Baath party to retaliate if Saddam Hussein is executed

Saddam Hussein's Baath Party threatened Wednesday to retaliate if the ousted Iraqi leader is executed, warning in an Internet posting it would target U.S. interests anywhere.

The statement appeared on a Web site known to represent the Baath, which was disbanded after U.S.-led forces overthrew Saddam in 2003. The site is believed to be run from Yemen, where a number of exiled members of the party are based.

On Tuesday, Iraq's highest court rejected Saddam's appeal against a conviction and death sentence for the killing of 148 people who were detained after an attempt to assassinate in Dujail, northern Iraq, in 1982. The court said the former president should be hanged within 30 days.

"Our party warns again of the consequences of executing Mr. President and his comrades," the statement said.

"The Baath and the resistance are determined to retaliate, with all means and everywhere, to harm America and its interests if it commits this crime," the statement added, referring to Baath fighters as "the resistance."

"The American Administration will be held responsible for any harm inflicted on the president because the United States is the decision-maker (in Iraq) and not the puppet Iraqi government."

The statement said that if the execution takes place, it would be impossible for the Baath to take part in any prospective negotiations with U.S. and Iraqi officials to reduce the violence in Iraq.

Saddam's defense lawyers, who are based in Amman, called on Arab governments and the United Nations to intervene to stop the execution.

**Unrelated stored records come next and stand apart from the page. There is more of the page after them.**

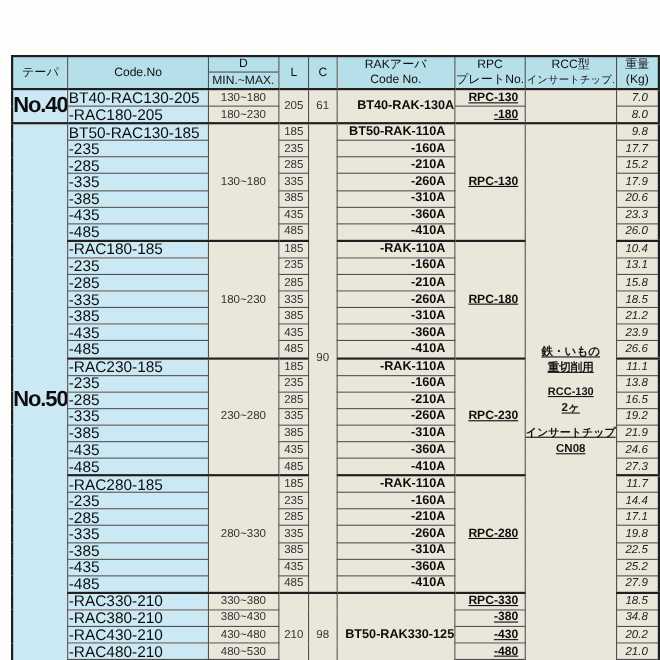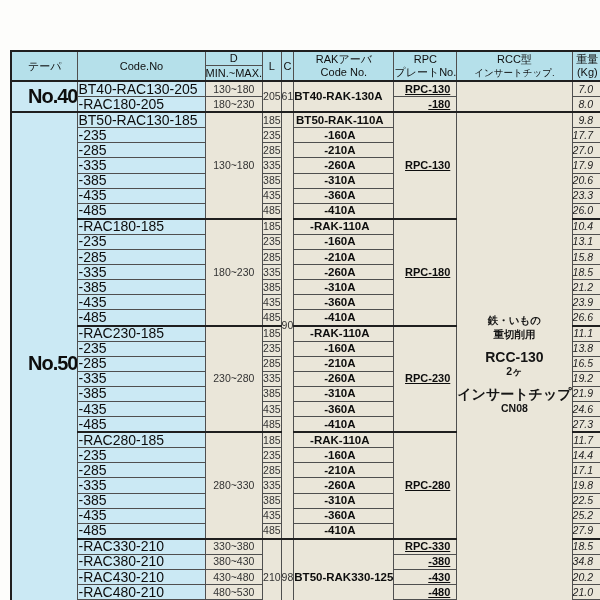--- a/index.html
+++ b/index.html
@@ -36,43 +36,43 @@
   th.dsplit{padding:0;}
   .d-top{height:13px;line-height:13px;border-bottom:1px solid var(--line);}
   .d-bot{height:14px;line-height:14px;}
   tbody td{
     height:14.1px;background:var(--beige);
     font-size:10.5px;line-height:13px;color:#222;
   }
   td.c-taper,td.c-code{background:var(--blue);}
   td.c-taper{
     text-align:left;font-weight:bold;font-size:20px;
-    letter-spacing:-1px;color:#0d0d0d;padding-left:16px;
+    letter-spacing:-1px;color:#0d0d0d;
   }
   td.c-code{
     text-align:left;padding-right:7px;
     font-weight:normal;font-size:14px;color:#0d0d0d;
   }
   td.c-d,td.c-l,td.c-c{text-align:center;color:#333;}
   td.c-rak{
-    text-align:center;padding-right:8px;
+    text-align:right;padding-right:8px;
     font-weight:bold;font-size:11.5px;color:#0d0d0d;
   }
-  td.c-rak.ctr{text-align:left;padding-right:0;}
+  td.c-rak.ctr{text-align:right;padding-right:0;}
   td.c-rpc{
     text-align:right;padding-right:6px;
     font-weight:bold;font-size:11px;color:#0d0d0d;text-decoration:underline;
   }
   td.c-w{text-align:right;padding-right:9px;color:#222;font-style:italic;}
   td.c-rcc{
     text-align:center;font-weight:bold;font-size:10.5px;color:#151515;
   }
-  .rcc-line{line-height:14px;}
+  .rcc-line{line-height:14px;text-decoration:underline;}
   .rcc-line.gap{height:9px;}
-  .rcc-line.long{font-size:14px;}
+  .rcc-line.long{font-size:10px;}
   tr.sep td{border-top:2px solid var(--heavy);}
 </style>
 </head>
 <body>
 
 <div class="page">
   <table class="spec">
     <colgroup>
       <col style="width:46px">
       <col style="width:113px">
@@ -153,21 +153,21 @@
         <tr>
           <td class="c-code">-235</td>
           <td class="c-l">235</td>
           <td class="c-rak">-160A</td>
           <td class="c-w">17.7</td>
         </tr>
         <tr>
           <td class="c-code">-285</td>
           <td class="c-l">285</td>
           <td class="c-rak">-210A</td>
-          <td class="c-w">27.0</td>
+          <td class="c-w">15.2</td>
         </tr>
         <tr>
           <td class="c-code">-335</td>
           <td class="c-l">335</td>
           <td class="c-rak">-260A</td>
           <td class="c-w">17.9</td>
         </tr>
         <tr>
           <td class="c-code">-385</td>
           <td class="c-l">385</td>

"Otherwise, all may be participating in what is going on, either actually or due to their silence in face of the crimes, which are being committed in Iraq in the name of democracy," the lawyers said in a statement in English that was e-mailed to The Associated Press bureau.

The statement, signed by "the Defense Committee for President Saddam Hussein," said the court's rejection of Saddam's appeal was part of the "continued shedding of pure Iraqi blood by the current regime in Iraq, which (is) directly connected with the American occupation."

One of Saddam's counsel, Najib al-Nueimi, a former justice minister in the Gulf state of Qatar, said it was now time for Saddam's family to appeal to Iraqi President Jalal Talabani.

"The defense team has exhausted all the legal channels to appeal this decision, so it is up to the president's family to present an appeal for clemency to the current president, asking him not to sign the execution papers," al-Nueimi said, speaking in a phone interview from Qatar, reports AP.

Saddam's wife, Sajda, lives in Qatar, and his daughter Raghad, who has supervised his defense team, lives in Amman.

Asked whether the family would appeal to Talabani, al-Nueimi would only say: "It's up to them."